WHAT THE TASK ASKS >>
Search the entries below. Return every line that has "columns" in it.

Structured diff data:
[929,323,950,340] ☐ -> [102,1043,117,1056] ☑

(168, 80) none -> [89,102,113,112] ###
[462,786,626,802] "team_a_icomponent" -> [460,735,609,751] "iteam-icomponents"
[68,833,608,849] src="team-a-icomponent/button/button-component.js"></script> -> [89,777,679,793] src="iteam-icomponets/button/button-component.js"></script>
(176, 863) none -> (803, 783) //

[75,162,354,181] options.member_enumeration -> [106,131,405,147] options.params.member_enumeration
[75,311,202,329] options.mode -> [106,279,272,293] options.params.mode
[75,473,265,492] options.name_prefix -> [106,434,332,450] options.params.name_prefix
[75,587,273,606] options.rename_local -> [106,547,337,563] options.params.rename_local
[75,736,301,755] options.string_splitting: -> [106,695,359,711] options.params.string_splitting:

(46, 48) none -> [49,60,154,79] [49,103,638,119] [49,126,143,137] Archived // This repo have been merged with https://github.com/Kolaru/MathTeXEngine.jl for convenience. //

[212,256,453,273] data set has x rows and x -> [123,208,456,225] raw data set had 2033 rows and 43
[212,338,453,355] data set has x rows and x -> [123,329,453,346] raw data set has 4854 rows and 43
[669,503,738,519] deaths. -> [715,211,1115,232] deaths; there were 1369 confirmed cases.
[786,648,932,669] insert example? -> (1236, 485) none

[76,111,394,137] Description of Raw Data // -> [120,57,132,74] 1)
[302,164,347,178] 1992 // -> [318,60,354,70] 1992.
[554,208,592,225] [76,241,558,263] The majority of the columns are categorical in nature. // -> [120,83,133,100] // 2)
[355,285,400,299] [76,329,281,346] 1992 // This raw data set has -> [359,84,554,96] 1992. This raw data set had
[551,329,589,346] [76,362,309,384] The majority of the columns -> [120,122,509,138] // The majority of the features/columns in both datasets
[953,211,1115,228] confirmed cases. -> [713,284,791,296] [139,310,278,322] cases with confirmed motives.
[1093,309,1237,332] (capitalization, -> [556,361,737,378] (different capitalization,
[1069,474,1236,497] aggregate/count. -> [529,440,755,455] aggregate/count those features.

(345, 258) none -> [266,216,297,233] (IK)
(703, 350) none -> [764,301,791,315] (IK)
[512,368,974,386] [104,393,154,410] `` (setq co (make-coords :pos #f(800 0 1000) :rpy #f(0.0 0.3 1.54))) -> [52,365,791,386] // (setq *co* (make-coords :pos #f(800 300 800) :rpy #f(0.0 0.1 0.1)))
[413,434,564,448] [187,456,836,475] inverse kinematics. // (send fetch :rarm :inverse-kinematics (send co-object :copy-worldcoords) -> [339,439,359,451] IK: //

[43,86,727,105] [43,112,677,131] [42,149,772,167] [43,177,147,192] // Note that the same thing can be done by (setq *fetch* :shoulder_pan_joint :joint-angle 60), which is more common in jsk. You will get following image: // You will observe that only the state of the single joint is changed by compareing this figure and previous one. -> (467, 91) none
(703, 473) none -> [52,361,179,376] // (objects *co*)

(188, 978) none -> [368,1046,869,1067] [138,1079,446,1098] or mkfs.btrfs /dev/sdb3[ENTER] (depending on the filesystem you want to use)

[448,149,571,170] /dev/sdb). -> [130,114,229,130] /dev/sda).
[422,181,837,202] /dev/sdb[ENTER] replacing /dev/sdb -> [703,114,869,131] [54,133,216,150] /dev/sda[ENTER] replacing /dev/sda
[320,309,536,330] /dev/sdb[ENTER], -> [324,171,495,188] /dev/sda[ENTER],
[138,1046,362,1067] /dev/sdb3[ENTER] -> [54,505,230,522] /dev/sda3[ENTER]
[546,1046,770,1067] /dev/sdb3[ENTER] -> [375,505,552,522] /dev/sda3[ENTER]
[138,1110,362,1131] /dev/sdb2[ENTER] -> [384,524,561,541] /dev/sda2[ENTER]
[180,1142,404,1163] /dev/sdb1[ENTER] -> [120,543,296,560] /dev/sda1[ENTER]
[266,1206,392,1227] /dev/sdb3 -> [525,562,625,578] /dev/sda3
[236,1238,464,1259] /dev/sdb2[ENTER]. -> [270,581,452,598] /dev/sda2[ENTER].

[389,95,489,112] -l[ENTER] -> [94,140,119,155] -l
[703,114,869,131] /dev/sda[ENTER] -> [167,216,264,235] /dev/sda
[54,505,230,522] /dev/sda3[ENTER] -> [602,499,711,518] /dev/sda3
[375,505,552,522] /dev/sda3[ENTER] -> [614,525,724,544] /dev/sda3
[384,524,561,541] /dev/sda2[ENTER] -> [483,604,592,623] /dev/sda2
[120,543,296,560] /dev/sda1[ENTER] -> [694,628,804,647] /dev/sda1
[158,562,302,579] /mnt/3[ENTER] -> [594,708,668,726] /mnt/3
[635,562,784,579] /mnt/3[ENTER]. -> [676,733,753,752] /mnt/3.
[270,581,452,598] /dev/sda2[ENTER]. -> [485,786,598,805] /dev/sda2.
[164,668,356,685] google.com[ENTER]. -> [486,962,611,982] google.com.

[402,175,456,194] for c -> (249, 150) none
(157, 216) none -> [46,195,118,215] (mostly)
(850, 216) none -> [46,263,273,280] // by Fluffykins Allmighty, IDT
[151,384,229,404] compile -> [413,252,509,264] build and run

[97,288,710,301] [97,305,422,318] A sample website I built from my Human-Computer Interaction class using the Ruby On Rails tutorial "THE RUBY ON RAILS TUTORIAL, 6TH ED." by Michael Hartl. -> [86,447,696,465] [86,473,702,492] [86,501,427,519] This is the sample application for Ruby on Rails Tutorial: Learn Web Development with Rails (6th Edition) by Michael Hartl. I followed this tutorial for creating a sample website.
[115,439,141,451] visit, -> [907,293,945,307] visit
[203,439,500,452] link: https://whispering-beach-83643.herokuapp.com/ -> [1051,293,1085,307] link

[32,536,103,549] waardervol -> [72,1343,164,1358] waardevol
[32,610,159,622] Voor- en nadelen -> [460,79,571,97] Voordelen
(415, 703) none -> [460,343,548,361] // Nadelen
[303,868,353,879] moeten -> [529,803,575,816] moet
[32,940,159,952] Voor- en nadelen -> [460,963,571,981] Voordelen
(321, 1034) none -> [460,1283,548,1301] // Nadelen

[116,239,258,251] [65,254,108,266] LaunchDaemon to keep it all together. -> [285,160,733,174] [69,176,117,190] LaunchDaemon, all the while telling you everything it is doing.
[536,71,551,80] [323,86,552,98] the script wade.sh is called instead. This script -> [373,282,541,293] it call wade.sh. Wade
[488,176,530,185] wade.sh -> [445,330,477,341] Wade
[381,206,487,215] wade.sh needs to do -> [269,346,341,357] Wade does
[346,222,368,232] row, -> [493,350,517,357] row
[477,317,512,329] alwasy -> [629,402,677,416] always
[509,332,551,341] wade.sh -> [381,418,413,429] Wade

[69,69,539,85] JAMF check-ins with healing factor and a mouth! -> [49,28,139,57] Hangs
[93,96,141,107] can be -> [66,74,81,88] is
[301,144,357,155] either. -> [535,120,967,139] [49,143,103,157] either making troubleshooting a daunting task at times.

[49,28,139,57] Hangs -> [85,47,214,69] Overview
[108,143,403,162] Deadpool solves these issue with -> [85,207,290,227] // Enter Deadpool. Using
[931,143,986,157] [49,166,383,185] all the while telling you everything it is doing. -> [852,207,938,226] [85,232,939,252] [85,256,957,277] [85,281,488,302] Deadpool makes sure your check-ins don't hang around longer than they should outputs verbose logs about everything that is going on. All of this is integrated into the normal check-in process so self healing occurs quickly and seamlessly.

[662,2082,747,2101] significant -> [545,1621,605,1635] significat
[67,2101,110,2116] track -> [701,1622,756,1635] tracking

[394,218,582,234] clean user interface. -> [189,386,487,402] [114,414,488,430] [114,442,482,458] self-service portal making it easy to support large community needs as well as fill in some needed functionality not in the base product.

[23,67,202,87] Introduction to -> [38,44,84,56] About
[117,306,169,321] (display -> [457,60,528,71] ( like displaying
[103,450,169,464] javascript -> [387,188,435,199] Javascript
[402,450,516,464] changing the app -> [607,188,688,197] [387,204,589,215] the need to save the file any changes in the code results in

EXERCISE RESULT >>
[554,208,592,225] [76,241,558,263] The majority of the columns are categorical in nature. // -> [120,83,133,100] // 2)
[551,329,589,346] [76,362,309,384] The majority of the columns -> [120,122,509,138] // The majority of the features/columns in both datasets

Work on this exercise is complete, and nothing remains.